(Itemized modification records)
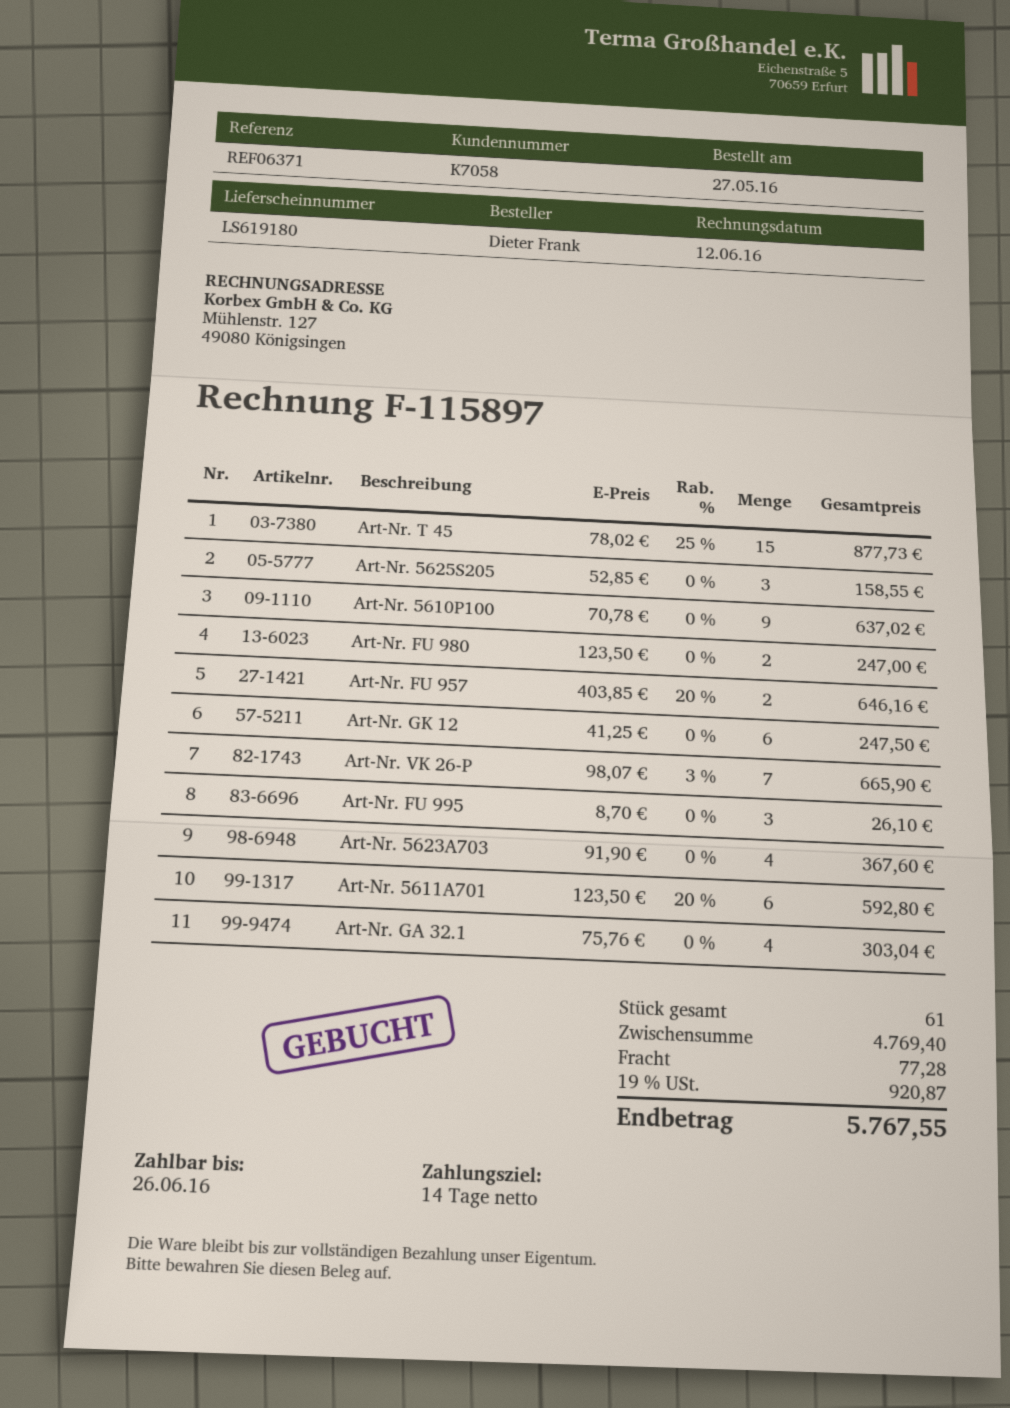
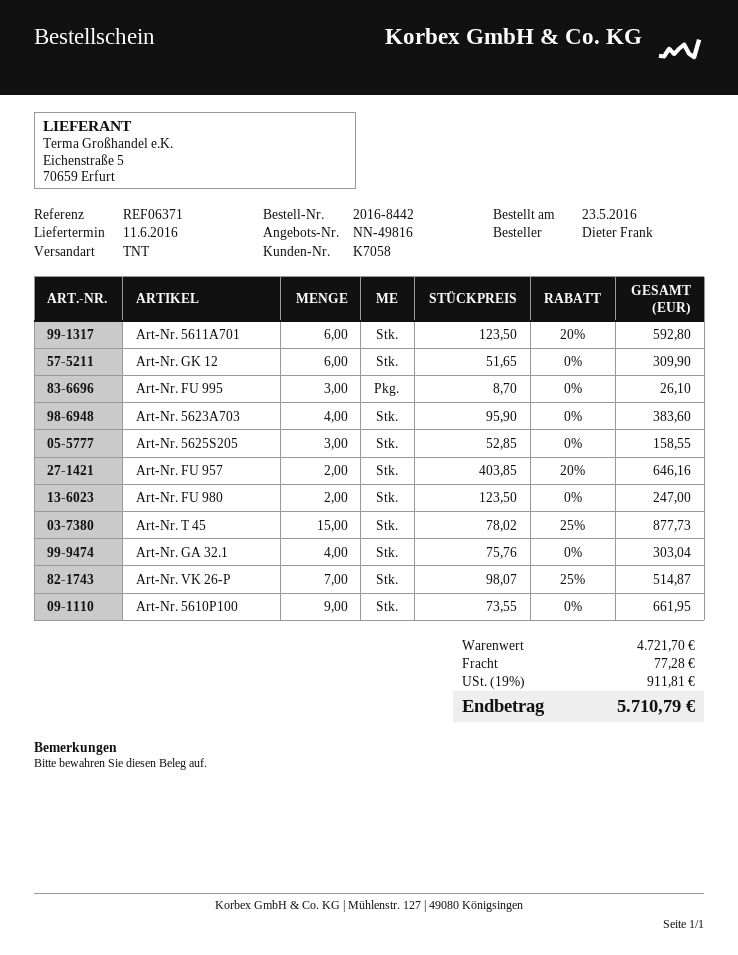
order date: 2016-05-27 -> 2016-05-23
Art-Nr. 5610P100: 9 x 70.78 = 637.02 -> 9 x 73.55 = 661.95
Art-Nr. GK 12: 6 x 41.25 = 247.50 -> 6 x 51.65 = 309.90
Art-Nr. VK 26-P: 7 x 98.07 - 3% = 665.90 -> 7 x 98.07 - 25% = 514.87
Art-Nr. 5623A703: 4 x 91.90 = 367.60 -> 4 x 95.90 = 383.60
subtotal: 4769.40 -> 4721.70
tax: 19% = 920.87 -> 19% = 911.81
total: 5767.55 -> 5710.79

Work task - Could you transcribe every entry exactly, leaving out the pictures?

The completed task -
order date: 2016-05-27 -> 2016-05-23
Art-Nr. 5610P100: 9 x 70.78 = 637.02 -> 9 x 73.55 = 661.95
Art-Nr. GK 12: 6 x 41.25 = 247.50 -> 6 x 51.65 = 309.90
Art-Nr. VK 26-P: 7 x 98.07 - 3% = 665.90 -> 7 x 98.07 - 25% = 514.87
Art-Nr. 5623A703: 4 x 91.90 = 367.60 -> 4 x 95.90 = 383.60
subtotal: 4769.40 -> 4721.70
tax: 19% = 920.87 -> 19% = 911.81
total: 5767.55 -> 5710.79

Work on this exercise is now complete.